Нет, старшина сделал его виноватым не перед собой, не перед командиром отделения, взвода или роты — он поставил его виноватым перед всей ротой, перед коллективом. И было видно, что ему очень тяжело дается этот счет: раз-два, раз-два. Сильный дискомфорт от этого был написан на его лице. Как бы мы друг к другу ни относились плохо индивидуально, всё равно были сплачивающие нас трудности и понимание того, что мы все попадаем под раздачу одновременно. А он сейчас не просто избегает общего наказания, но и является его исполнителем.
Больше он такого не делал. Но более того — мне кажется, что я был совсем не один, кто примерил на себя эту роль и осознал ужас от мысли оказаться на его месте. На меня это произвело огромное впечатление, и после этого я понял, что при принятии тех или иных решений я должен руководствоваться интересами коллектива, а не своими личными.
Я довольно смышленый по жизни, ответственный, неплохо чувствую момент, и со временем мне начали доверять командиры. В моем отделении ко мне тоже относились хорошо. Не могу сказать, что я был авторитетом для всей роты, потому что этого не было, но локально я его имел. Где-то через 6–7 месяцев я получил звание младшего сержанта и был назначен командиром отделения у нового призыва.
Тут я должен рассказать еще об одном случае. Командир моего отделения, когда я был новобранцем, тоже был призывник, который получил младшего сержанта. С одной стороны, он был неплохой человек: обычно не перегибал палку, не гнобил, не вымогал и так далее. Но один раз он позволил себе то, после чего он полностью потерял у меня уважение и какой-либо авторитет.

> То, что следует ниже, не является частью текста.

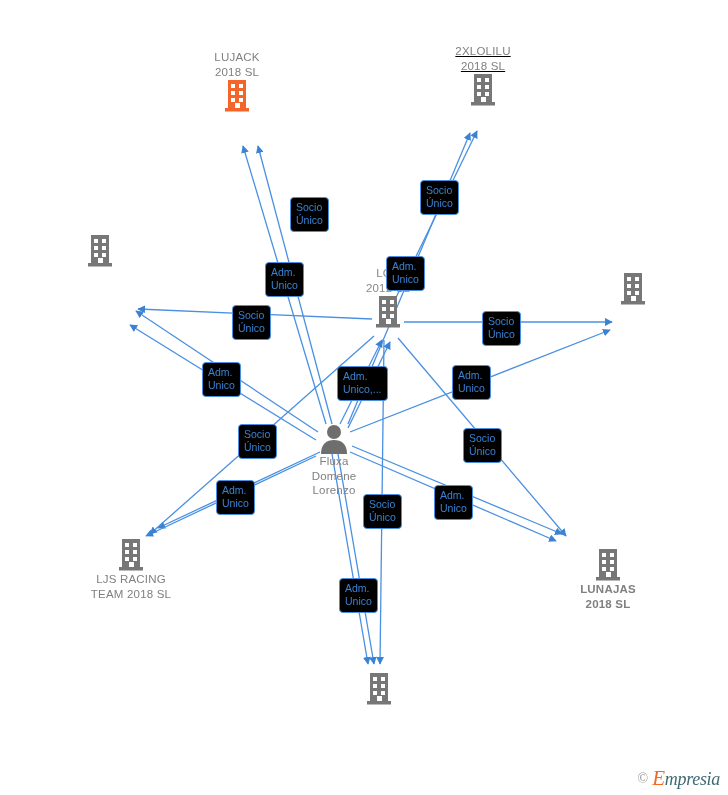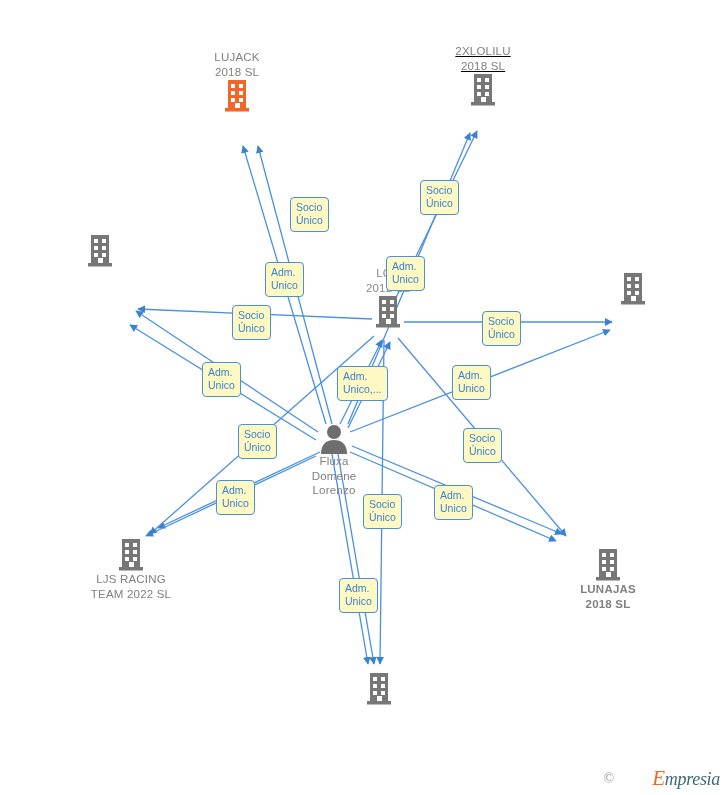"Socio" .edge-label { background: #fef9c3 -> #000000 }
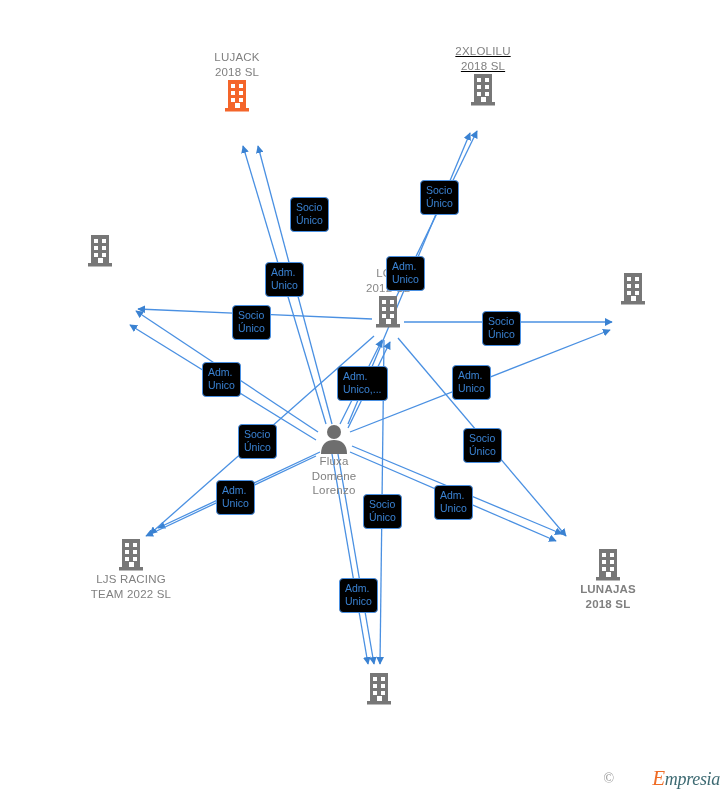"LJS RACING" div.node-label { text: 2022 -> 2018 }
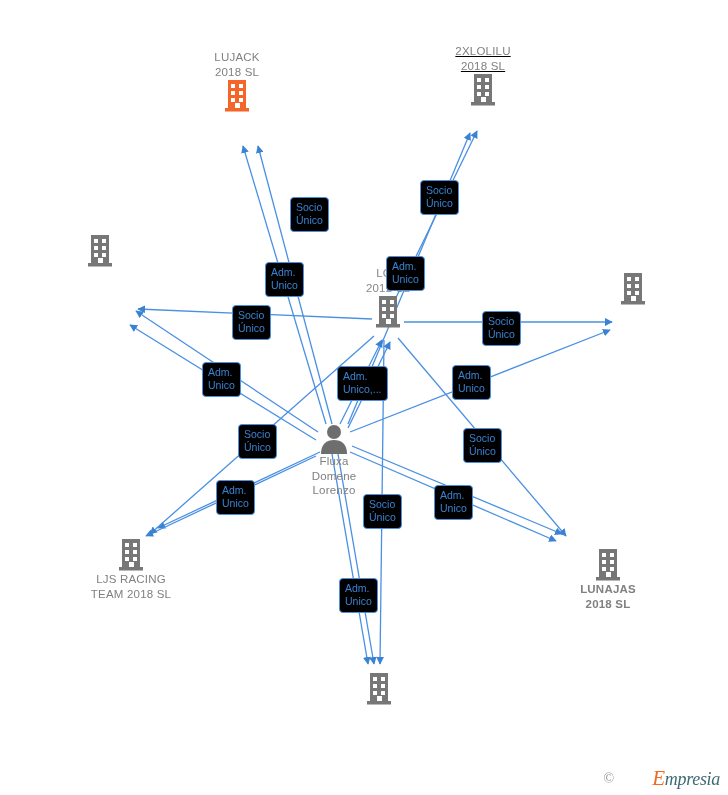"Empresia" #watermark .brand { margin-left: 34px -> none }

Во время одного из построений он, может, в шутку, а может, нет, назвал нас (свое подразделение) своими игрушками. Такого не позволял себе никто, даже из самых скверных офицеров. У нас был сержант-контрактник, который позволял себе бить солдат, устраивать массовые физические наказания ударами, и я пару раз их получал, но даже его я уважал больше, чем того младшего сержанта после этого. Почему — сложно сказать, но думаю, что он таким образом показал, что он не часть коллектива, что он — индивидуалистический хозяин, собственник коллектива.
Когда я стал командиром отделения, я сначала, конечно, совершил пару ошибок, но старшина вовремя объяснил мне, что я не могу их прощать, постоянно учить, разжевывать, давать им слишком много прав и так далее. Но что важно: я старался делать то, чего не делали многие другие сержанты: когда мы с моим отделением получали задачу, то я не просто стоял как надзиратель, пока все остальные ее выполняют (так делает большинство сержантов). Я, в меру возможного, тоже работал (естественно, я должен был смотреть еще одновременно за происходящим и по сторонам). Я несколько раз проводил собрания коллектива отделения, где мы обсуждали проблемы отделения (этого, я могу точно сказать, не делал никто больше в нашей роте).
Я, так или иначе, пытался сделать так, чтобы отделение считало меня частью коллектива, а не его тюремщиком. И я считаю, что мне это удалось.
Уже после службы, когда никакой устав не предписывал наши отношения, некоторые из моих бывших подчиненных хорошо обо мне отзывались, как о своем товарище.
Конечно, армия сегодня далека от того, чтобы формировать реальные коллективистски настроенные подразделения, но в какой-то минимальной части она эту задачу выполняет. И я считаю, что этот опыт для меня был положителен в незавершенном процессе понимания, что такое коллективизм.
И, безусловно, это сыграло свою роль в тот момент, когда мне пришлось, ввиду ситуации, что больше некому, а не собственного стремления, стать координатором ячейки.